Thermodynamic Analyses for Optimizing the Design of HTGR's Helium Brayton Cycles

摘要

The paper analyzes the close-circuit Brayton (Joule) cycles for High Temperature Gas (Helium) cooled nuclear Reactors (HTGR). Analyzed cycles are with Regenerative Heat Exchanger (RHE), Fragmented Compression and Inter-Cooling (FC&IC). The HTGR imposes the working agent and hot source's parameters. The cooling conditions give the cycle's minimal temperature. In the 1st paper's section, for ideal processes cycles we show that: A) the boundary parameters and design schemes inflict: A_1) the compression ratios (ε), A_2) the specific net work per 1 kg He (w_(net), and A_3) the thermal efficiencies (η_(th); B) the performances are increasing with the IC's number.

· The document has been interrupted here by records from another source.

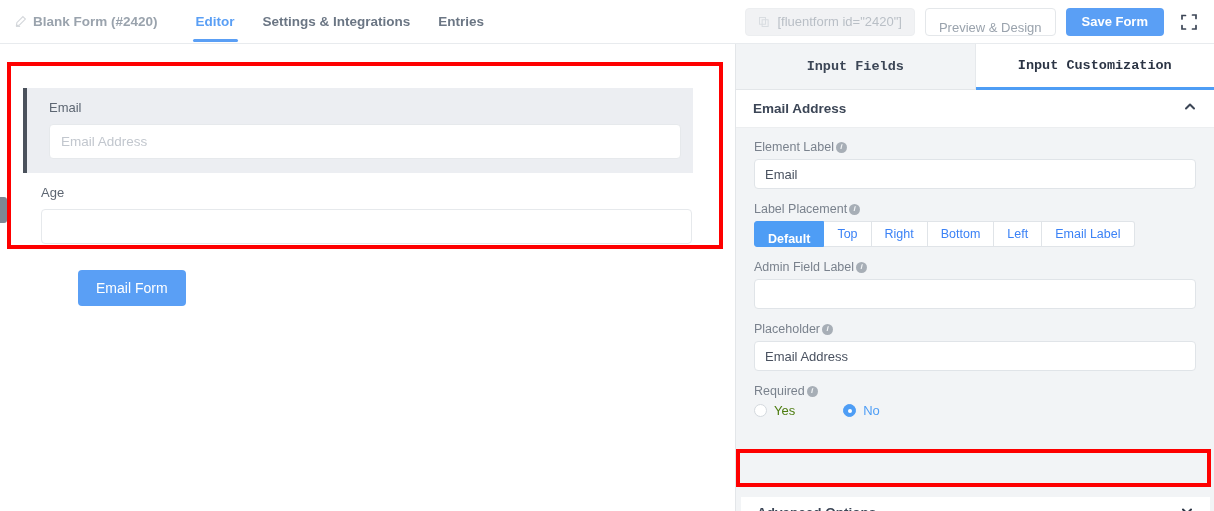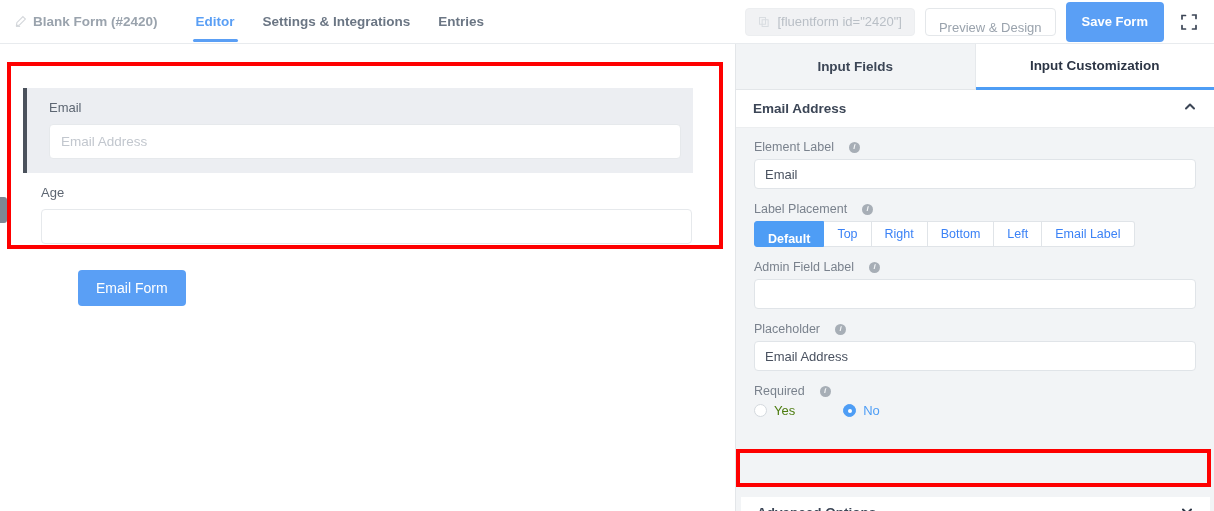"Save Form" .btn-primary { height: 40px -> 28px }
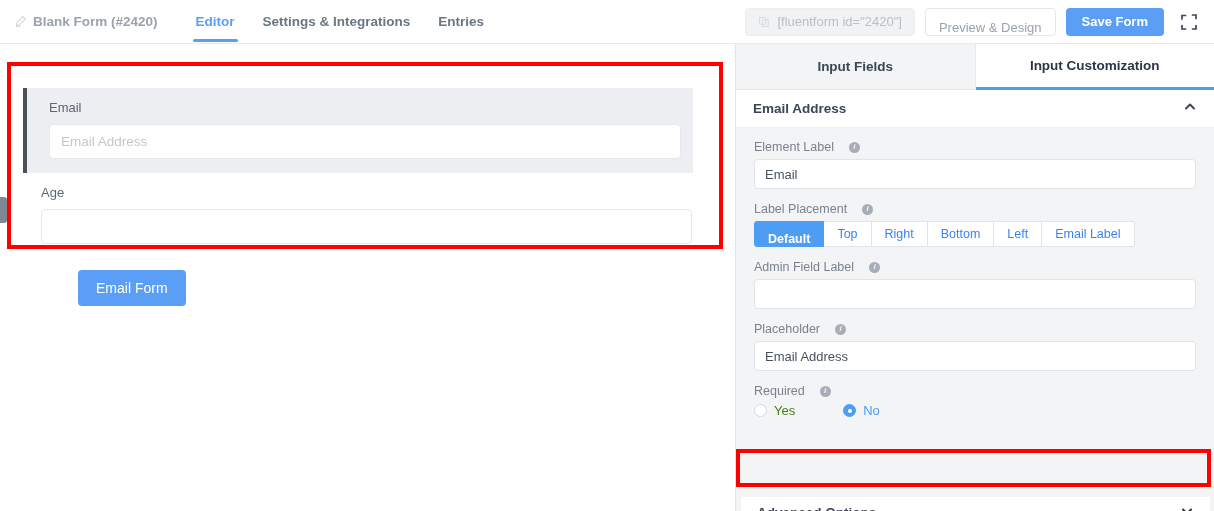"Input Fields" .panel-tab { font-family: none -> Liberation Mono, monospace }
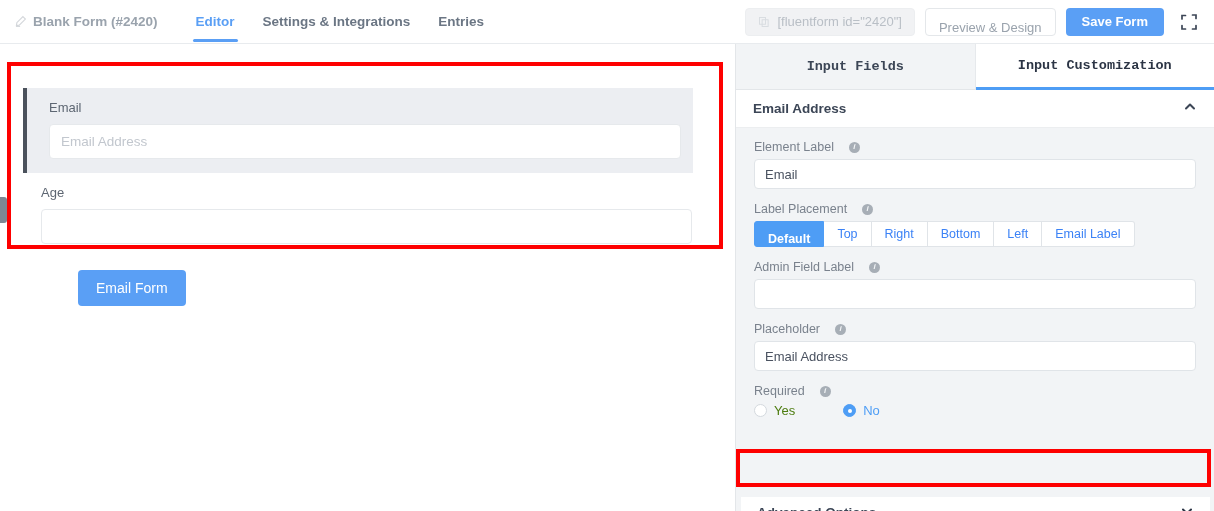"Element Label" .ctrl-label { gap: 15px -> 2px }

In the 2nd section we are taking into consideration the irreversibility's factors (temperature difference at RHE, revolving machines isentropic efficiencies, and pressure drops) doing sensitivity analyses about their influences on real processes cycle's performances. We show that: 1) cycle's performances are not continuous growing with IC's number, and 2) the main influences on design's option are given by: 2_1) the temperature difference at RHE and 2_2) the pressure drops. In the 3rd section we adjusted all the quality factors in a similar manner, reducing the irreversibility's, showing the synergic influences. The 4~(th) section relaxes the hot source's restrictions. It analyses the influence of HTGR output/input temperatures variation on the main thermodynamic data, showing: α) the benefit of maximal temperature increase and β) the need to correlate HTGR's temperature increment output vs. input with the maximal temperature. The final section contains the main conclusions of the paper.